Je ne soutiens ni Issiaka Sidibé ni le Figaro du Mali. Car la question du moment n’est pas de déterminer son camp, mais de se poser des questions. A qui profite le bruit ? Pourquoi cet article ? A quelle fin ? Plus d’une semaine que l’on ne parle que de ce fait certes divers mais particulier en raison de la personne en cause.
Qu’a-t-on gagné à disserter sur des suppositions ? Une affaire du genre, on évite d’en rapporter par souci d’apaisement social. On le tait pour préserver l’image du Mali même si c’est vrai à fortiori… ! Ce n’est pas tout ce qu’on sait qu’on rapporte. Comme dit le proverbe bambara “on dit certaines choses, on garde d’autres au fond de soi” cela même quand ces choses sont vraies à fortiori…!
Pour la stabilité du pays, on se doit de prôner d’autres postures que d’attiser le feu et de cliver la population.
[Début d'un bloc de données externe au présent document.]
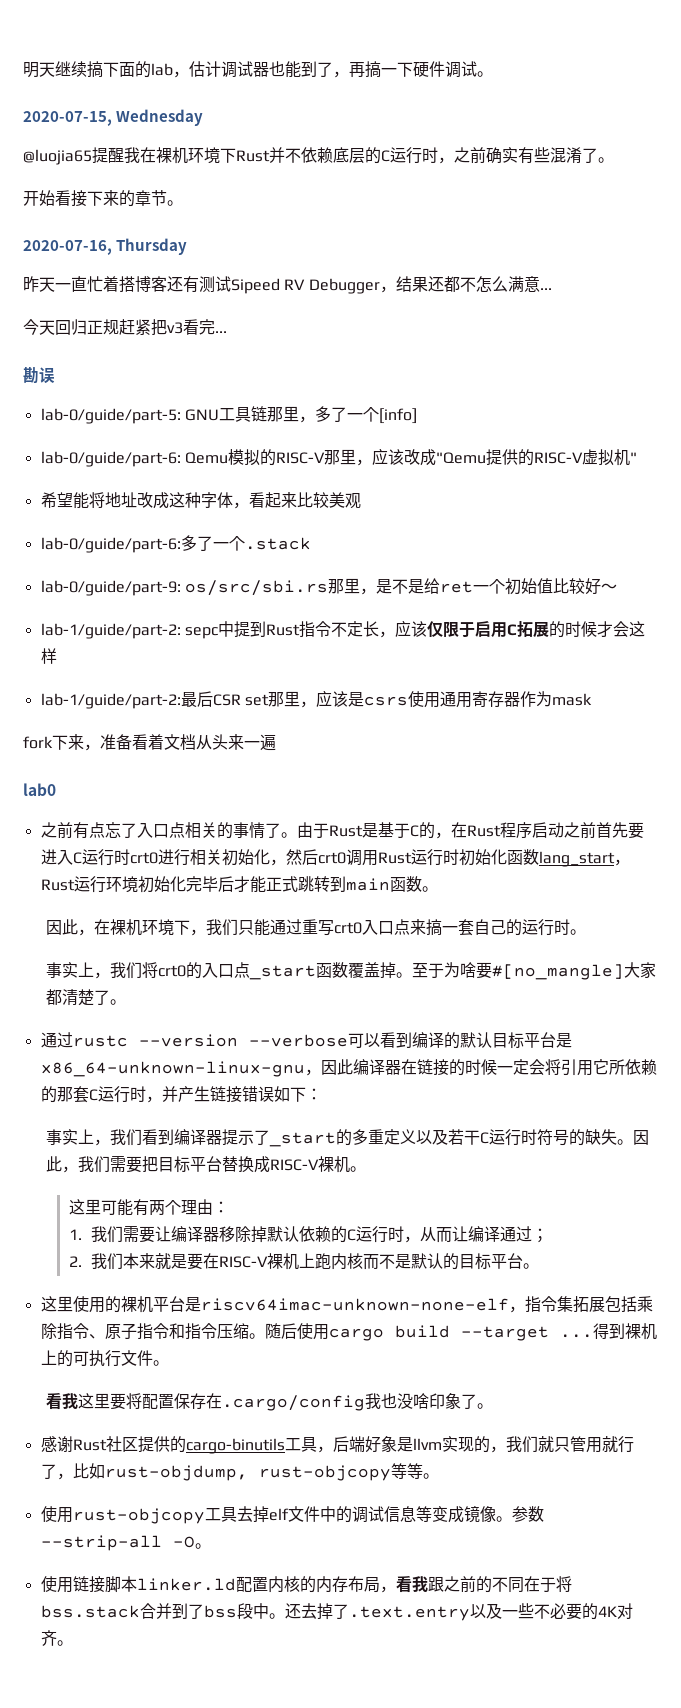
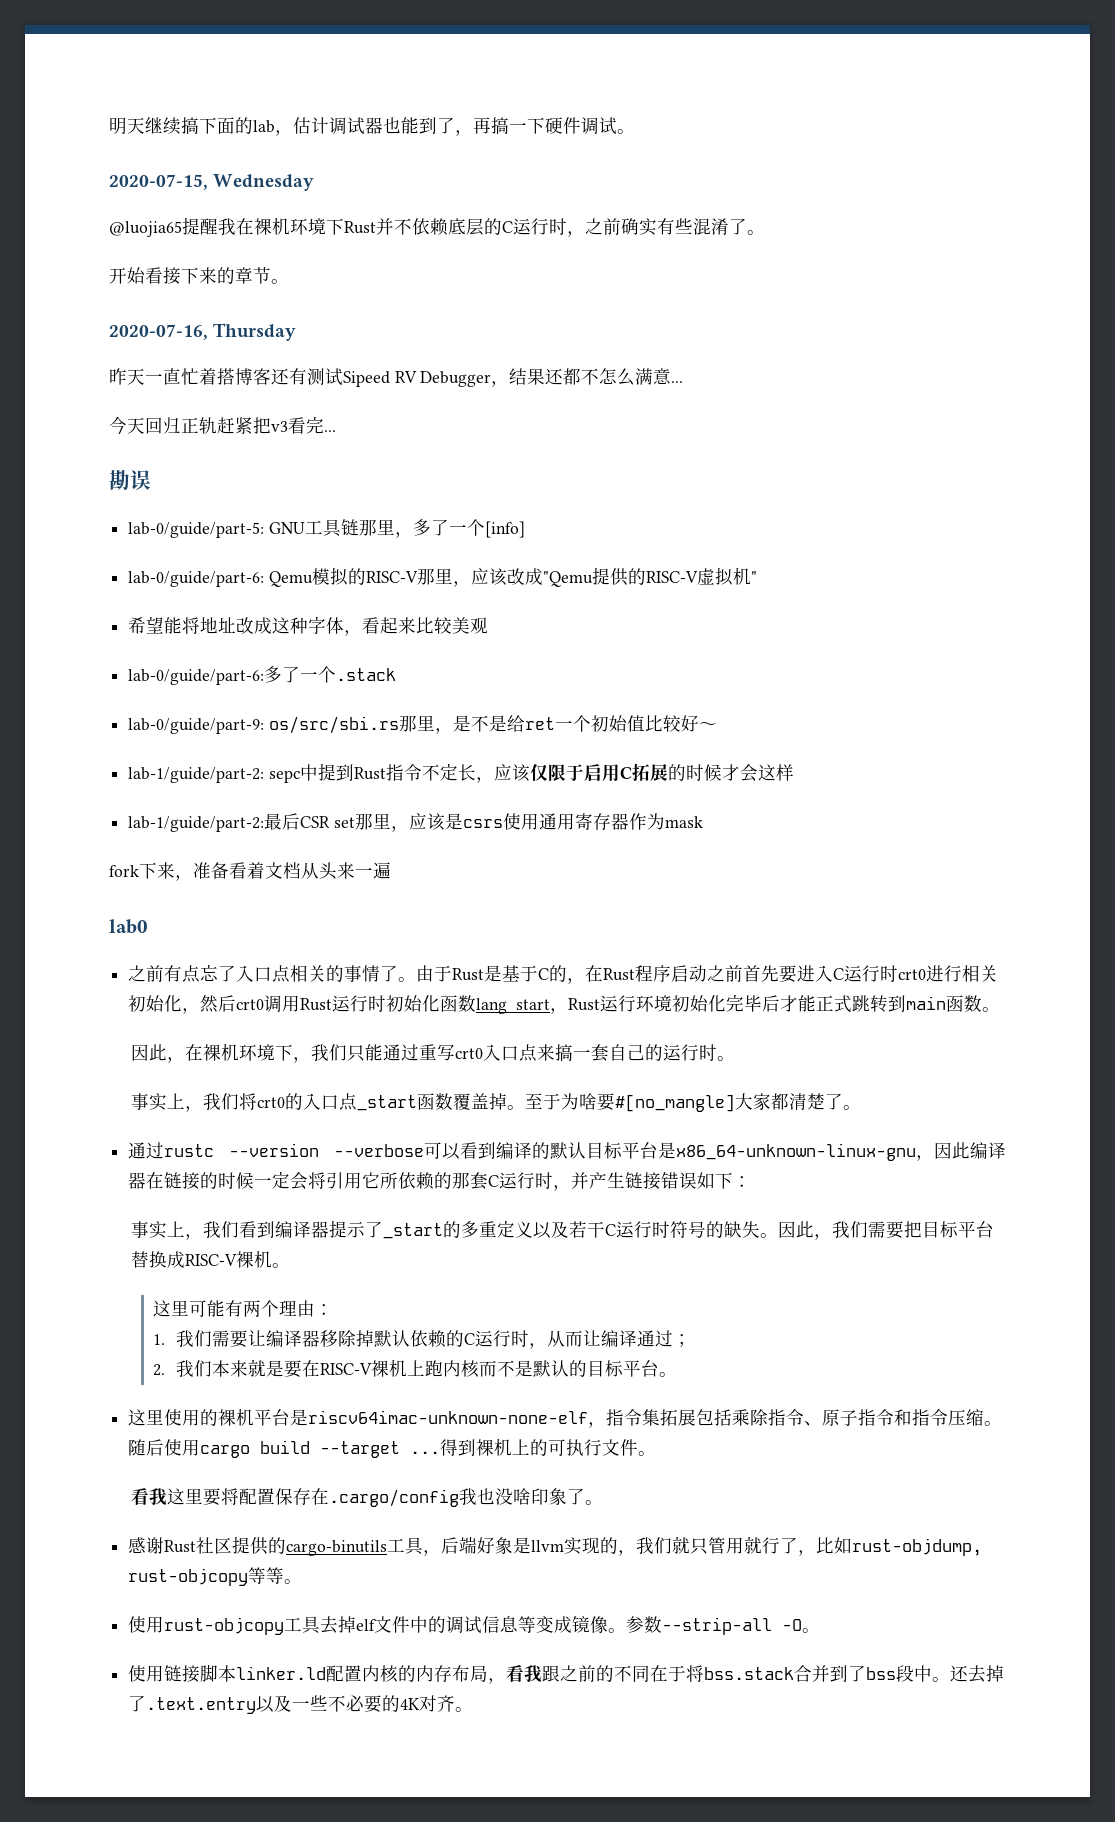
[103,319,119,335] 规 -> [199,417,217,434] 轨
Trainer une personne dans la boue n’est pas une atteinte à son seul être, c’est une salve contre son honneur dont pâtira in extenso sa famille, son cercle, etc.
Vivant à l’étranger, je me désole non seulement de cet inutile débat qui nous dévie de la réalité bien intéressante du Mali mais de l’image qu’il renvoie de mon pays qui a pourtant à en revendre.
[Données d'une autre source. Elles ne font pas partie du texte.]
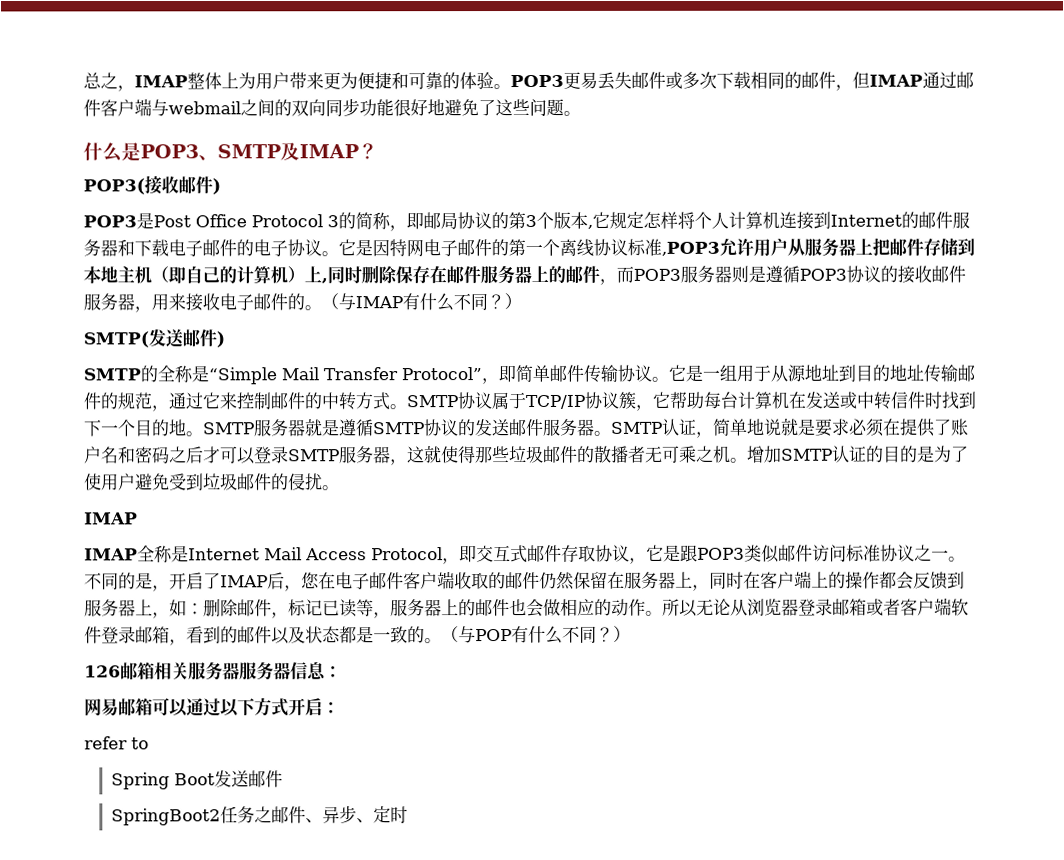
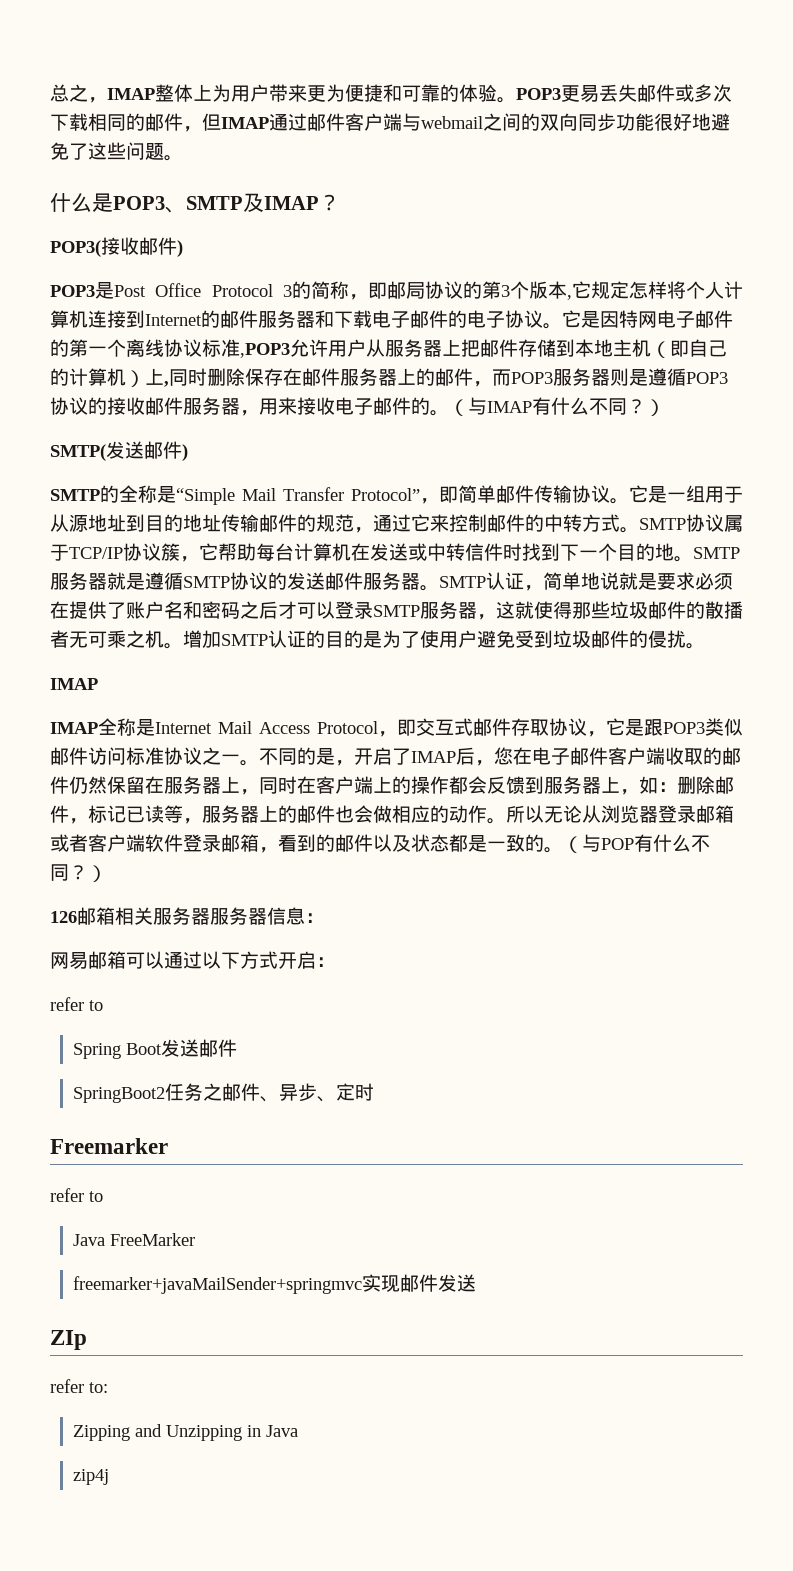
(409, 815) none -> [50,1138,168,1154] [50,1188,103,1202] [73,1233,196,1246] [73,1274,477,1294] [50,1330,87,1350] [50,1379,108,1393] [73,1424,299,1441] [73,1469,110,1485] // Freemarker // refer to // Java FreeMarker // freemarker+javaMailSender+springmvc实现邮件发送 // ZIp // refer to: // Zipping and Unzipping in Java // zip4j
Ceux qui profitent de cette regrettable parenthèse pour vouloir écorner l’image du Mali doivent se rendre à l’évidence qu’ils ont loupé le coche. Non seulement cette “affaire” n’en est pas une mais qu’elle ne peut servir d’alibi sérieux pour parler du Mali sérieusement.
Non, le Mali n’est pas devenu un pays “de promotion de la perversité” ! Non, le Mali, avance avec certes des difficultés inhérentes à toute sortie de crise mais cette avancée est perceptible à l’aune des réussites des grands raouts diplomatiques. Les chefs d’Etat seraient venus si le Mali n’était pas un pays respectable ? Je ne pense pas. Respectons-nous quand les autres nous respectent.
A-t-on souci de la stabilité du pays ? J’ose croire et je l’espère sinon… A-t-on pensé une fois aux conséquences de polarisation de la société sur un fait du genre “ragot” ? A-t-on pensé à la dignité de l’homme ou au foyer de la secrétaire ? Le puritanisme absolu est une vaine obsession ; balayons chacun devant notre porte avant de le réclamer aux autres.
Quand je dis qu’on ne doit pas dire tout, loin de moi l’idée d’encourager les pratiques blâmables sous le sceau de l’institutionnel. Non, je ne voudrais pas sacrifier la morale publique à l’autel de la protection de personnalités mais j’encourage à privilégier la stabilité des institutions et partant de l’État lui-même. Même quand la preuve est patente, il y a intérêt à étouffer “certaines affaires” par respect non pas aux personnes qui en sont les auteures mais pour les charges publiques qu’elles assument. Même quand elles sont vraies à fortiori… !
L’histoire politique foisonne des relations connues des cercles mais gardées au secret pour préserver l’image des institutions et du pays. Souvenez-vous de la romance d’Anne Pingeot ! Tout le monde le savait mais il fallait le taire pour l’intérêt du couple présidentiel et de la France.
Nombre de journalistes savaient la liaison de Chirac avec Jacqueline Chabridon mais l’histoire a été révélée quand elle ne comportait plus de risque de basculement pour les institutions. Au milieu des années 1970, le fringant Premier ministre avait toutes les chances de remporter les élections, toute chose qu’allaient compromettre un divorce et un remariage avec la journaliste de Figaro.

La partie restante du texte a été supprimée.